Write out every entry, unchanged. Skip any picture.
══ Dataset extract
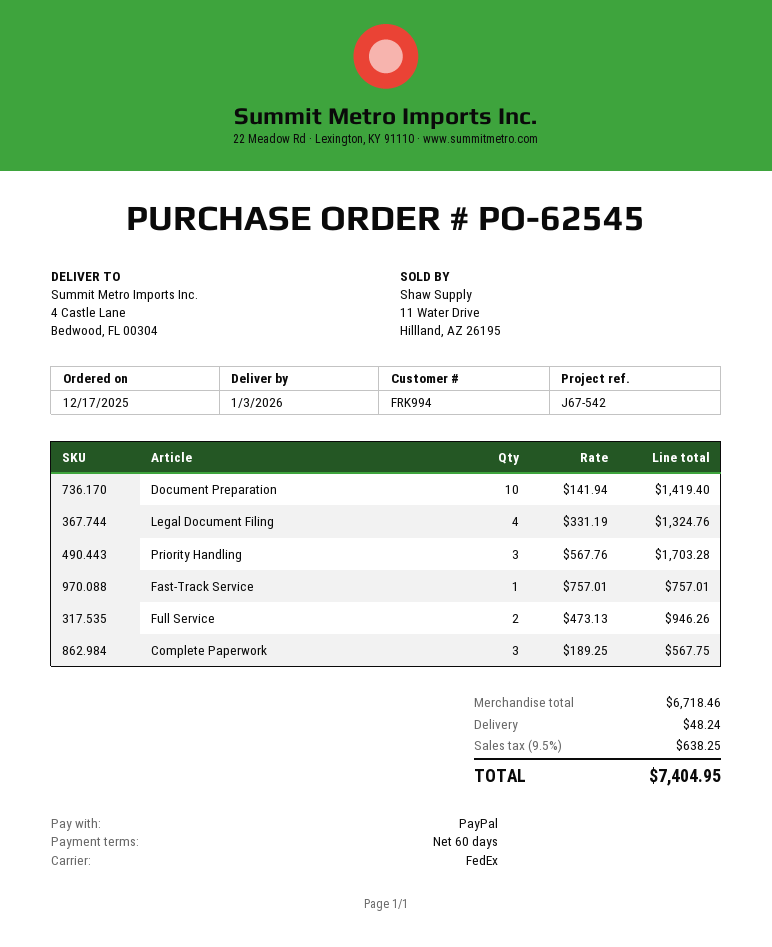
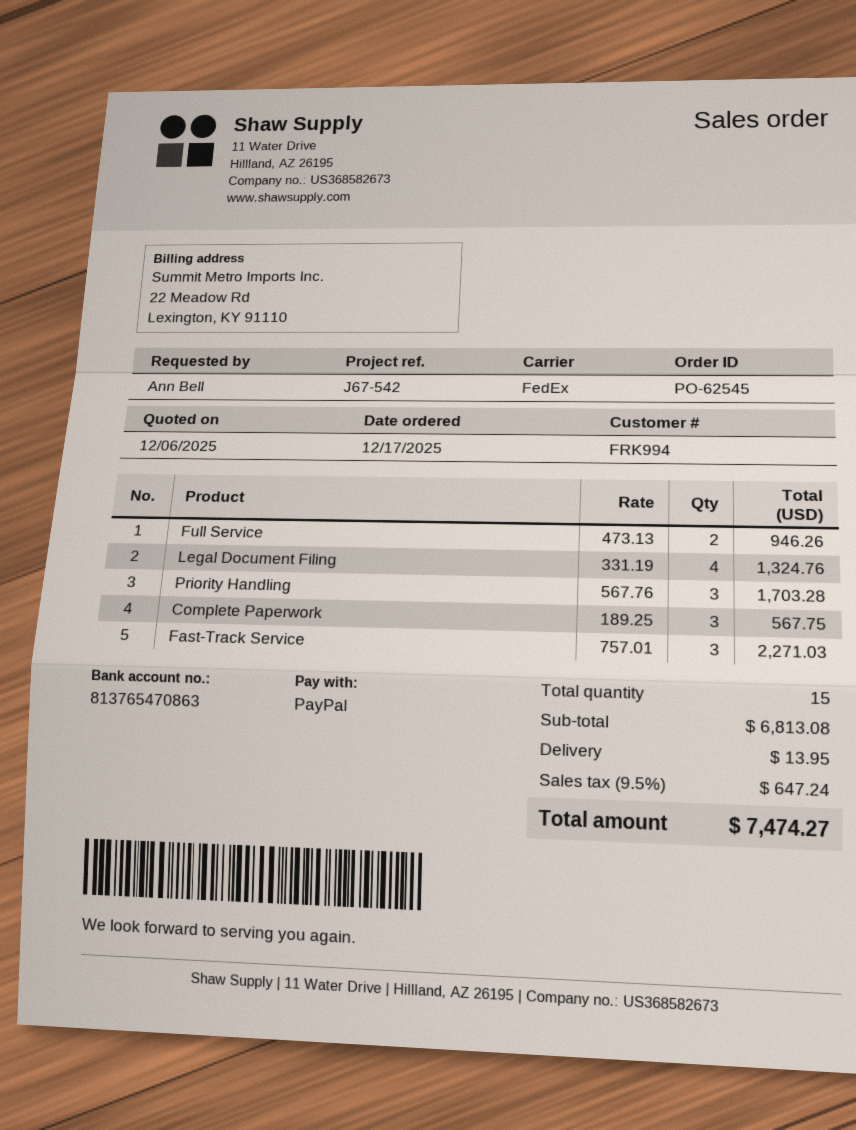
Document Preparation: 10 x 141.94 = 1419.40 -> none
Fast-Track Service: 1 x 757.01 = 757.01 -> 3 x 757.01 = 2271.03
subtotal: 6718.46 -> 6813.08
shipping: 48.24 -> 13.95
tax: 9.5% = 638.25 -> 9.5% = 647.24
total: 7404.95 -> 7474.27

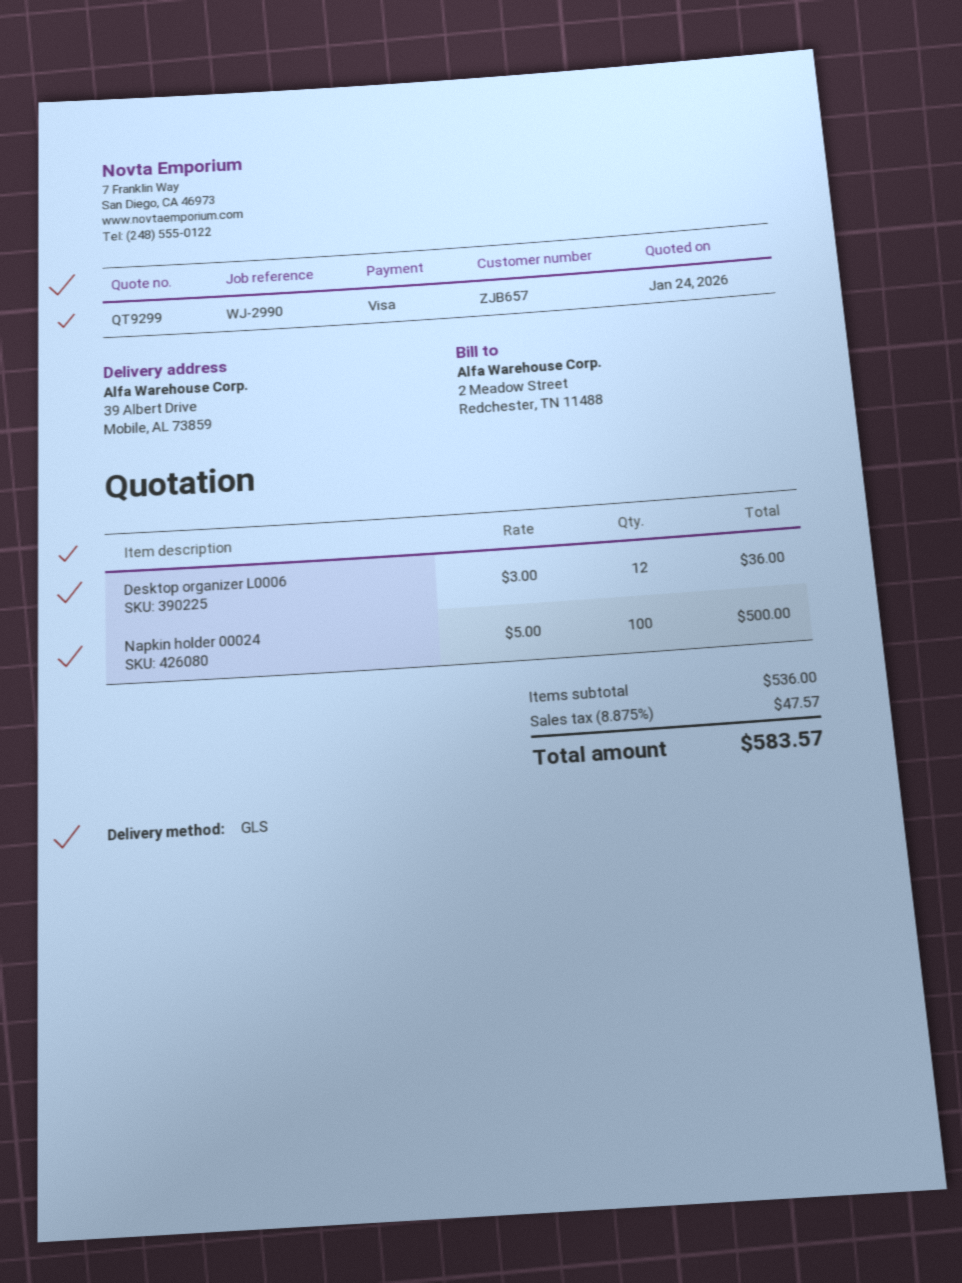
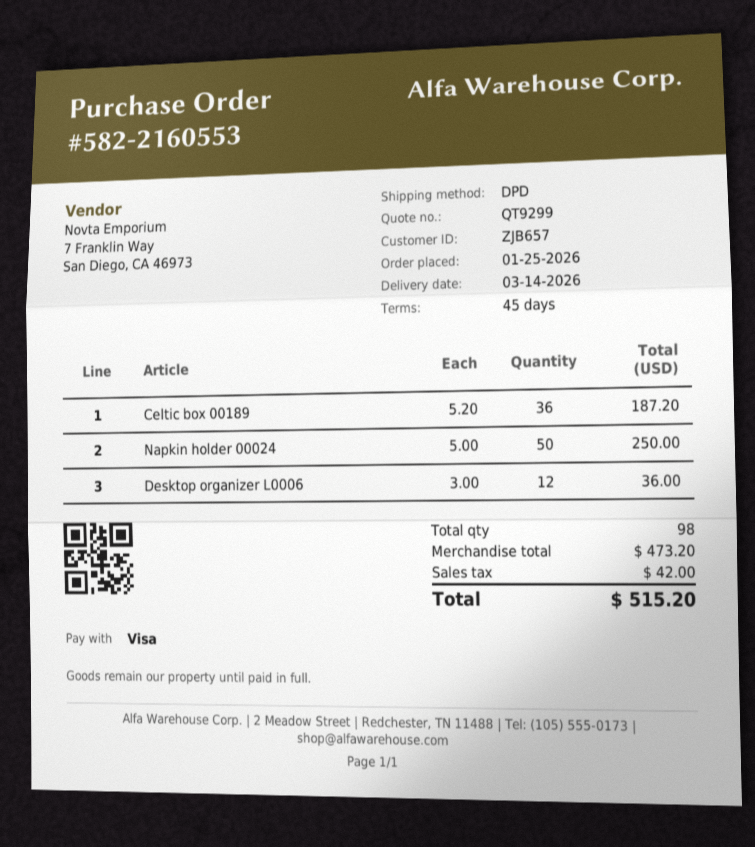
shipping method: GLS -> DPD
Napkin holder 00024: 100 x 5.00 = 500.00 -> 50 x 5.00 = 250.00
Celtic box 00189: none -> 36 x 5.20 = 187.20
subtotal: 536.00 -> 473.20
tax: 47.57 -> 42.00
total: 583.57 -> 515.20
════
▶ **Exercise answer**:
Document Preparation: 10 x 141.94 = 1419.40 -> none
Fast-Track Service: 1 x 757.01 = 757.01 -> 3 x 757.01 = 2271.03
subtotal: 6718.46 -> 6813.08
shipping: 48.24 -> 13.95
tax: 9.5% = 638.25 -> 9.5% = 647.24
total: 7404.95 -> 7474.27

shipping method: GLS -> DPD
Napkin holder 00024: 100 x 5.00 = 500.00 -> 50 x 5.00 = 250.00
Celtic box 00189: none -> 36 x 5.20 = 187.20
subtotal: 536.00 -> 473.20
tax: 47.57 -> 42.00
total: 583.57 -> 515.20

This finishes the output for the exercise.